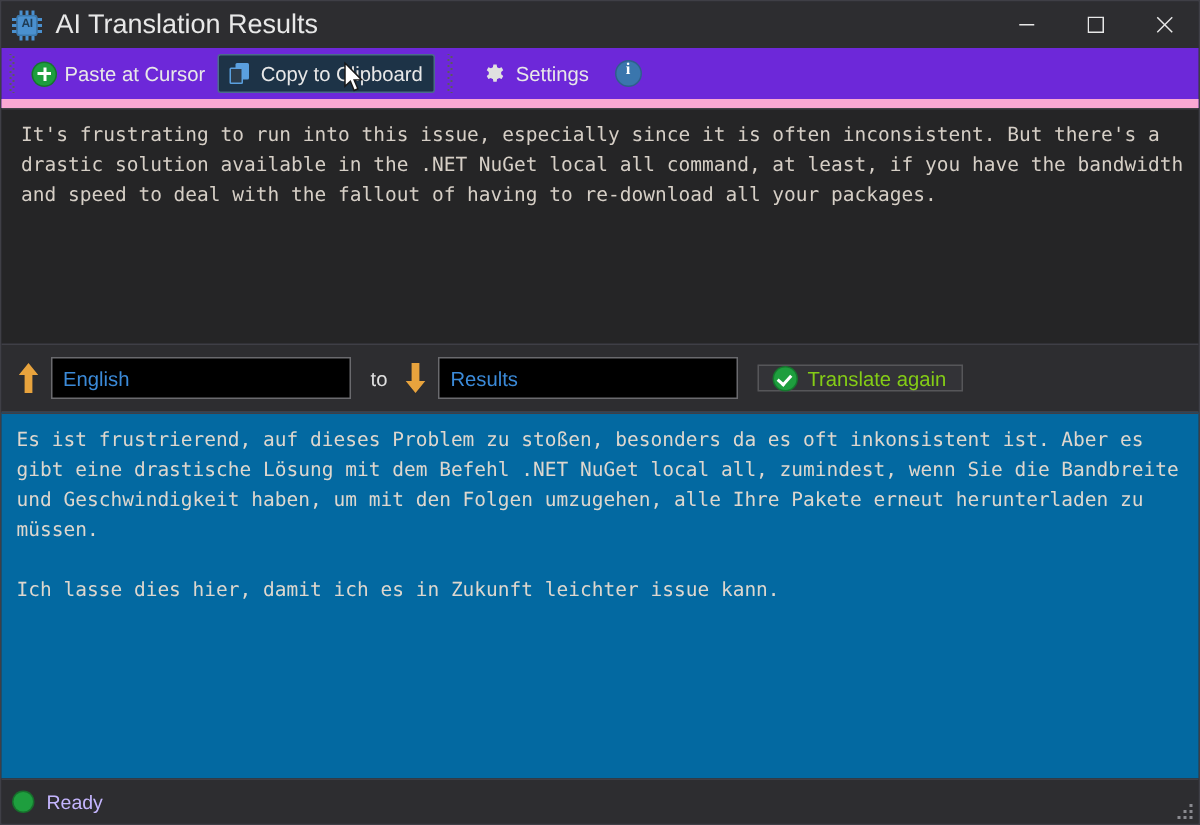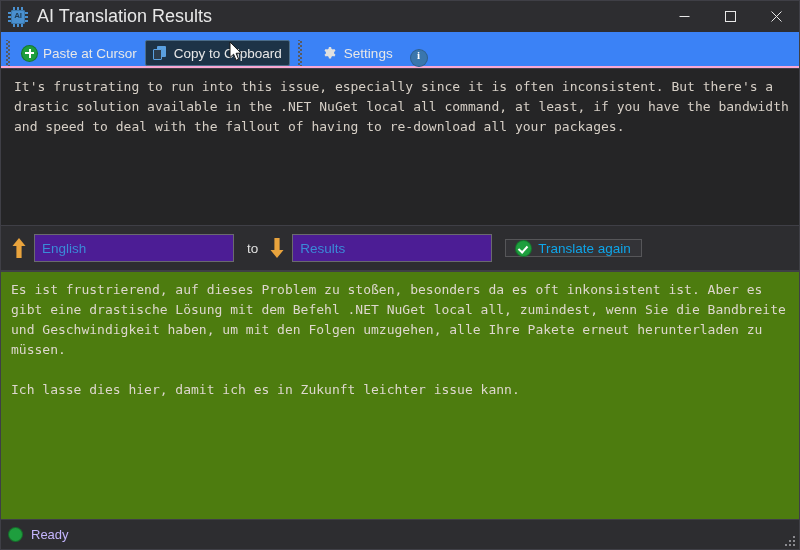--- a/index.html
+++ b/index.html
@@ -90,10 +90,10 @@
   
   .toolbar {
     height: 34px;
-    background: #3b82f6;
-    border-bottom: 2px solid #f9a8d4;
+    background: #6d28d9;
+    border-bottom: 6px solid #f9a8d4;
     display: flex;
-    align-items: flex-end;
+    align-items: center;
     flex: 0 0 auto;
     padding: 0;
   }

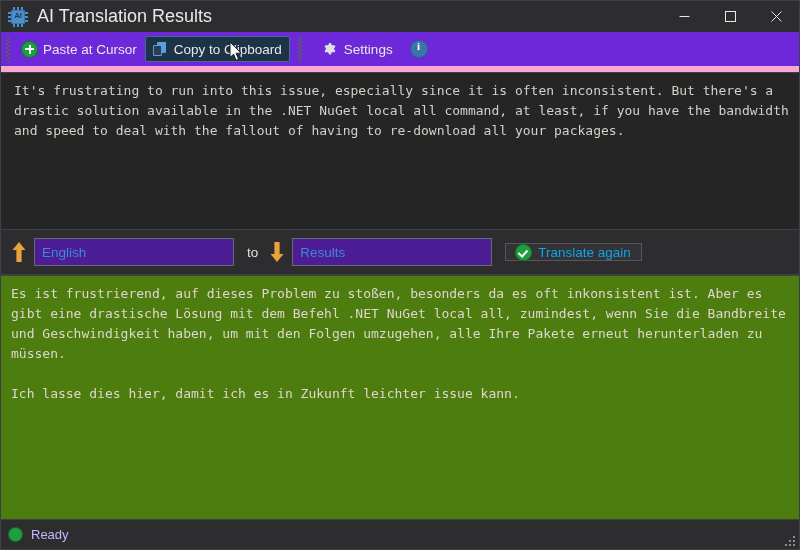--- a/index.html
+++ b/index.html
@@ -222,7 +222,7 @@
   }
   .lang-field {
     height: 28px;
-    background: #4c1d95;
+    background: #000000;
     border: 1px solid #6a6a6e;
     box-sizing: border-box;
     display: flex; align-items: center;

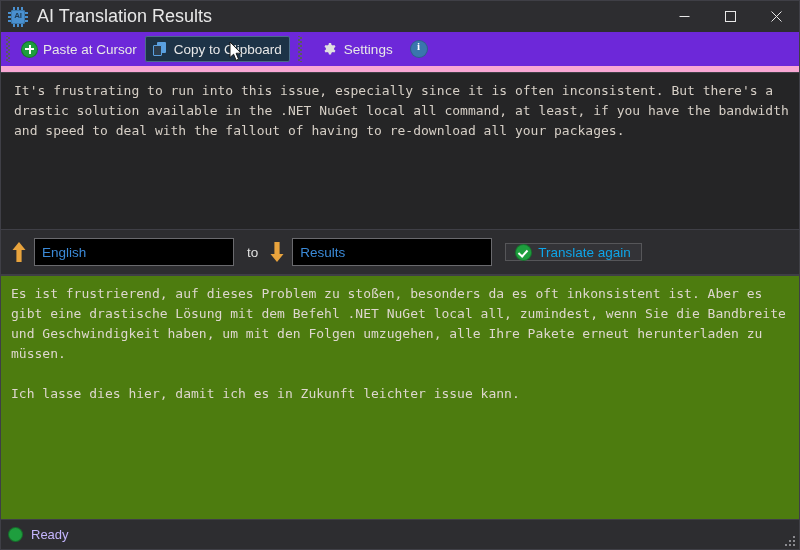--- a/index.html
+++ b/index.html
@@ -244,7 +244,7 @@
     box-sizing: border-box;
     display: flex; align-items: center; gap: 7px;
     padding: 0 10px;
-    color: #0ea5e9; font-size: 13.5px;
+    color: #84cc16; font-size: 13.5px;
     white-space: nowrap;
   }
   .icon-check {

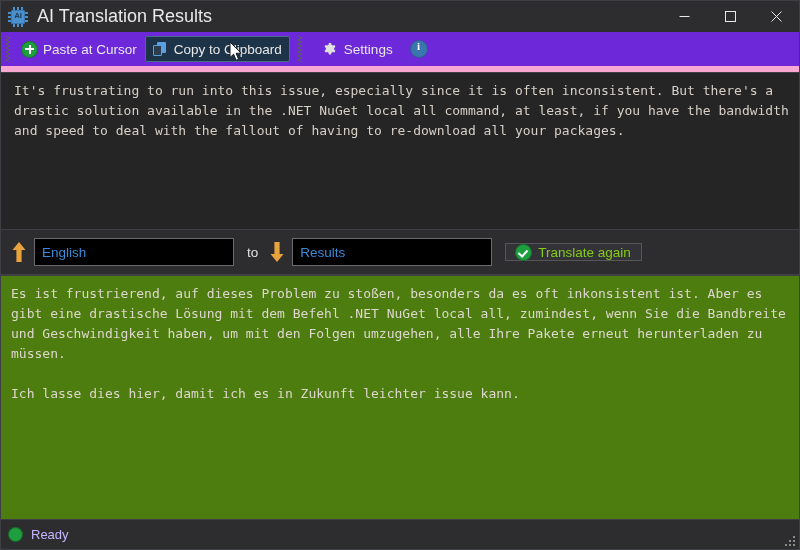--- a/index.html
+++ b/index.html
@@ -260,7 +260,7 @@
   }
 
   .result-panel {
-    background: #4d7c0f;
+    background: #0369a1;
     border-top: 1px solid #3f3f46;
     flex: 1 1 auto;
     overflow: hidden;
■ ■ ■ ■ ■
_PROBLEM TO SOLVE_
Please find every line in the records that contains the word "items", and copy it out.

_EXERCISE RESPONSE_
-    align-items: flex-end;
+    align-items: center;
     display: flex; align-items: center;
     display: flex; align-items: center; gap: 7px;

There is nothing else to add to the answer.